_Problem description_.
Restate all of the following data exactly, keeping any images out of the copy.

*** Opening of Dataset content ***

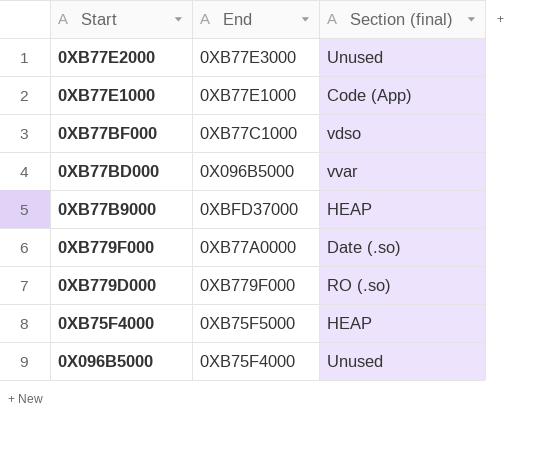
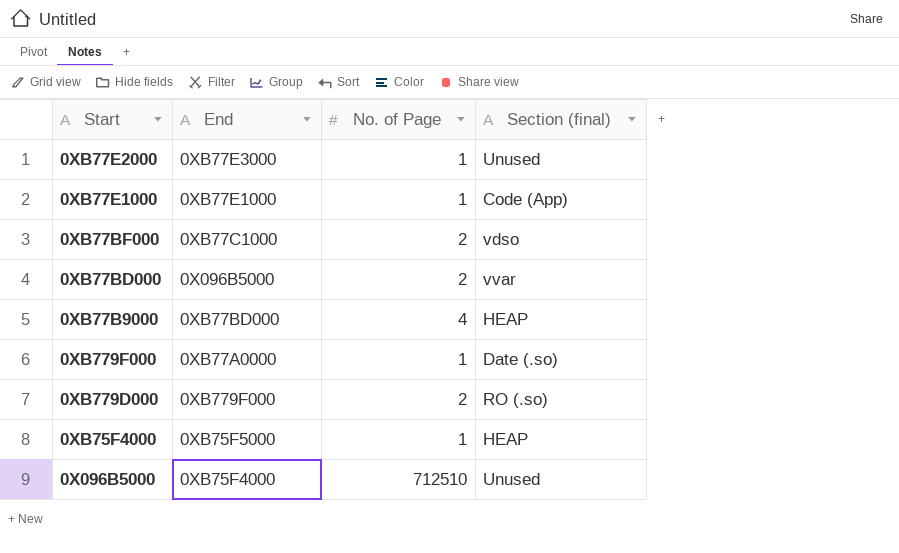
column No. of Page | position: none -> 3
0XB77B9000 | End: 0XBFD37000 -> 0XB77BD000

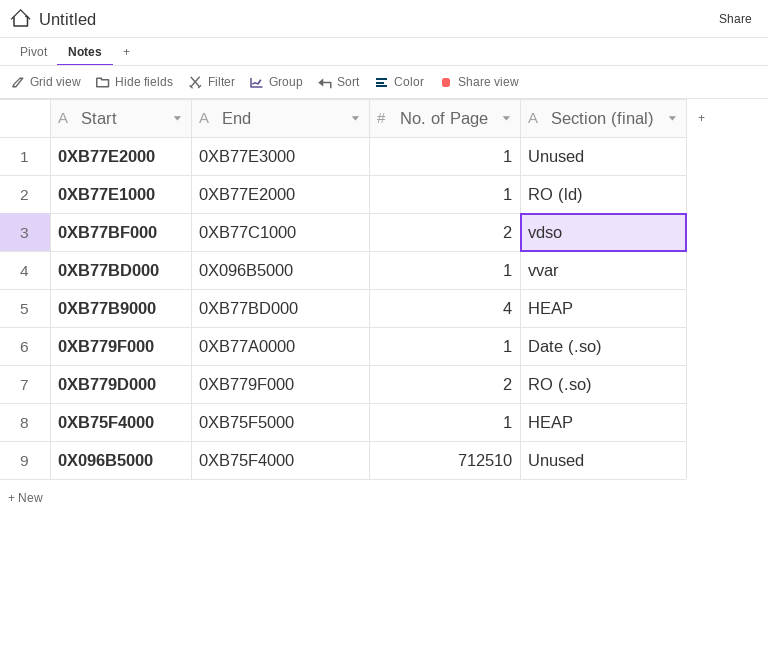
0XB77E1000 | End: 0XB77E1000 -> 0XB77E2000
0XB77E1000 | Section (final): Code (App) -> RO (ld)
0XB77BD000 | No. of Page: 2 -> 1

*** Close of Dataset content ***

_Task response_.
column No. of Page | position: none -> 3
0XB77B9000 | End: 0XBFD37000 -> 0XB77BD000

0XB77E1000 | End: 0XB77E1000 -> 0XB77E2000
0XB77E1000 | Section (final): Code (App) -> RO (ld)
0XB77BD000 | No. of Page: 2 -> 1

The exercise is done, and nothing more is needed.